Jembatan tersebut merupakan penghubung antara Dukuh Dawang dan Dukuh Kender, dengan lokasi tepatnya di belakang SPBU Slahung.
Kepala Desa Slahung, Sukirman, saat dikonfirmasi Gema Surya membenarkan bahwa jembatan sesek tersebut berada di wilayahnya. Ia menyebut, jembatan itu dibangun sekitar tahun 2012 dan hingga kini belum ada pembangunan jembatan permanen.

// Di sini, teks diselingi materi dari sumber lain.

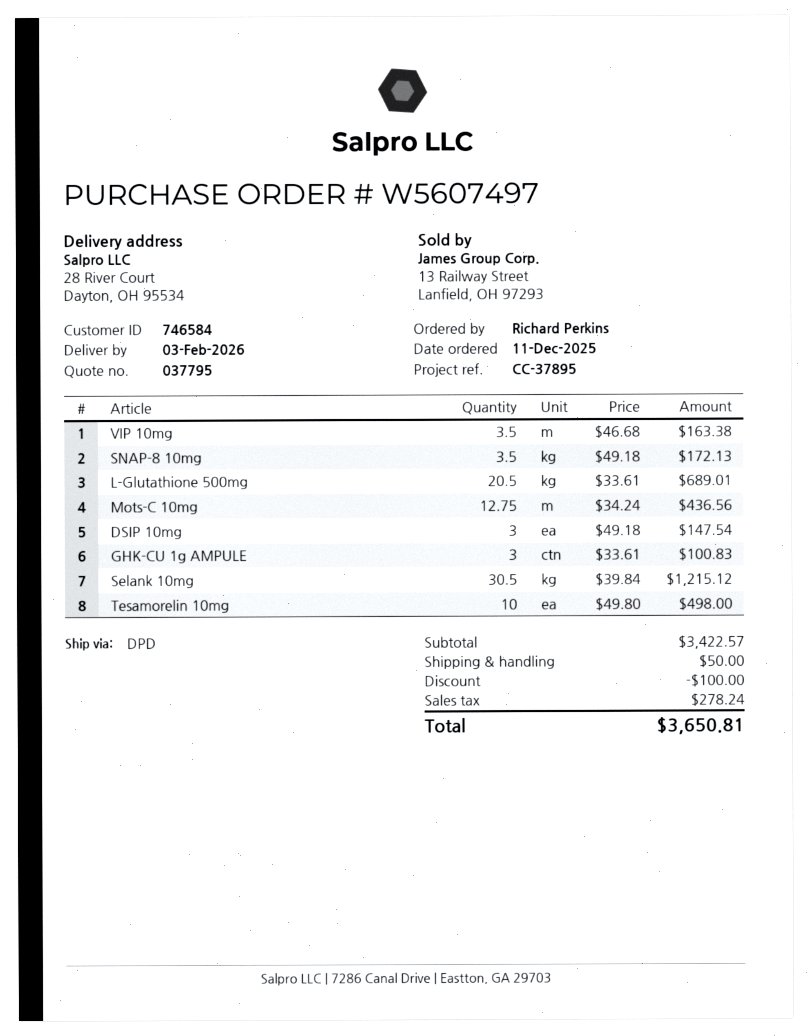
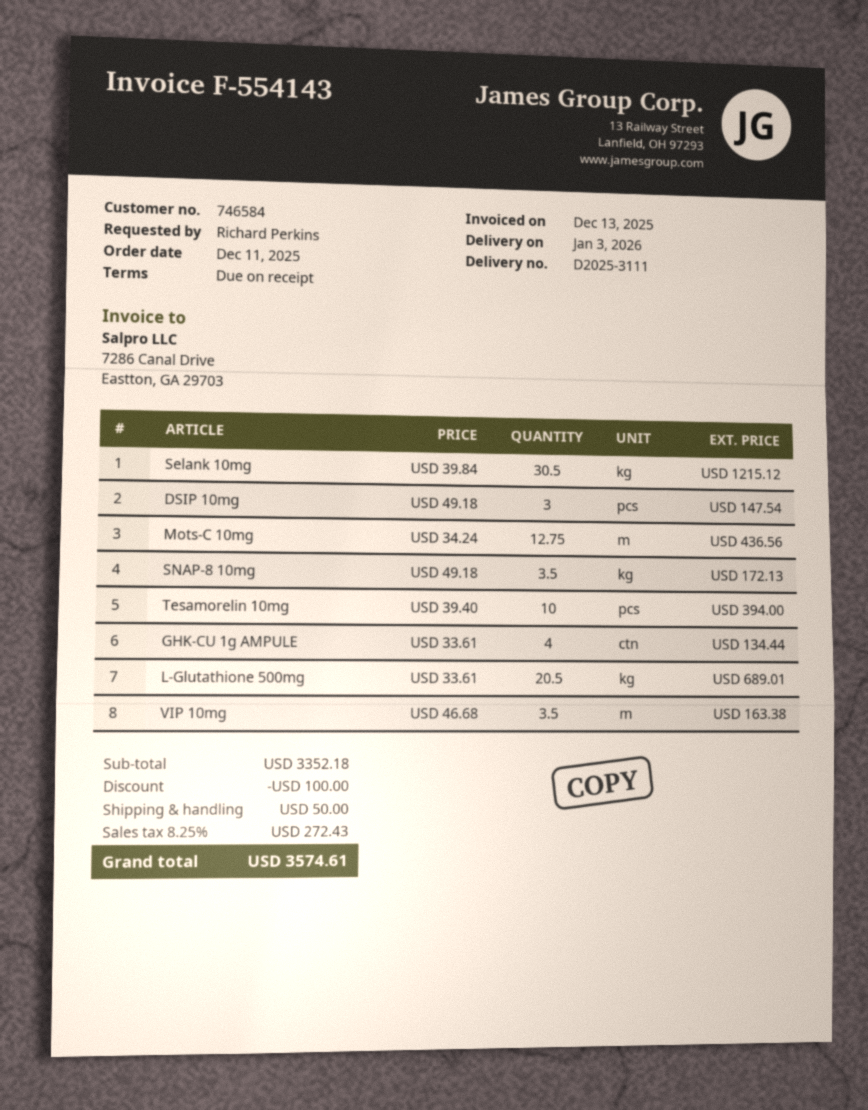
delivery date: 2026-02-03 -> 2026-01-03
GHK-CU 1g AMPULE: 3 x 33.61 = 100.83 -> 4 x 33.61 = 134.44
Tesamorelin 10mg: 10 x 49.80 = 498.00 -> 10 x 39.40 = 394.00
subtotal: 3422.57 -> 3352.18
tax: 278.24 -> 272.43
total: 3650.81 -> 3574.61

“Jembatan itu memang sudah cukup lama, dibangun sekitar tahun 2012. Tapi kalau soal usulan pembangunan jembatan permanen, itu menjadi wewenang dari Balai Besar Wilayah Sungai Bengawan Solo,” jelasnya.
Meski berfungsi sebagai penghubung dua dukuh, Sukirman menambahkan bahwa sebenarnya terdapat jalur alternatif lain yang bisa digunakan warga. Namun, keberadaan jembatan sesek itu tetap menjadi jalur pintas yang penting, terutama bagi warga yang beraktivitas di sektor pertanian.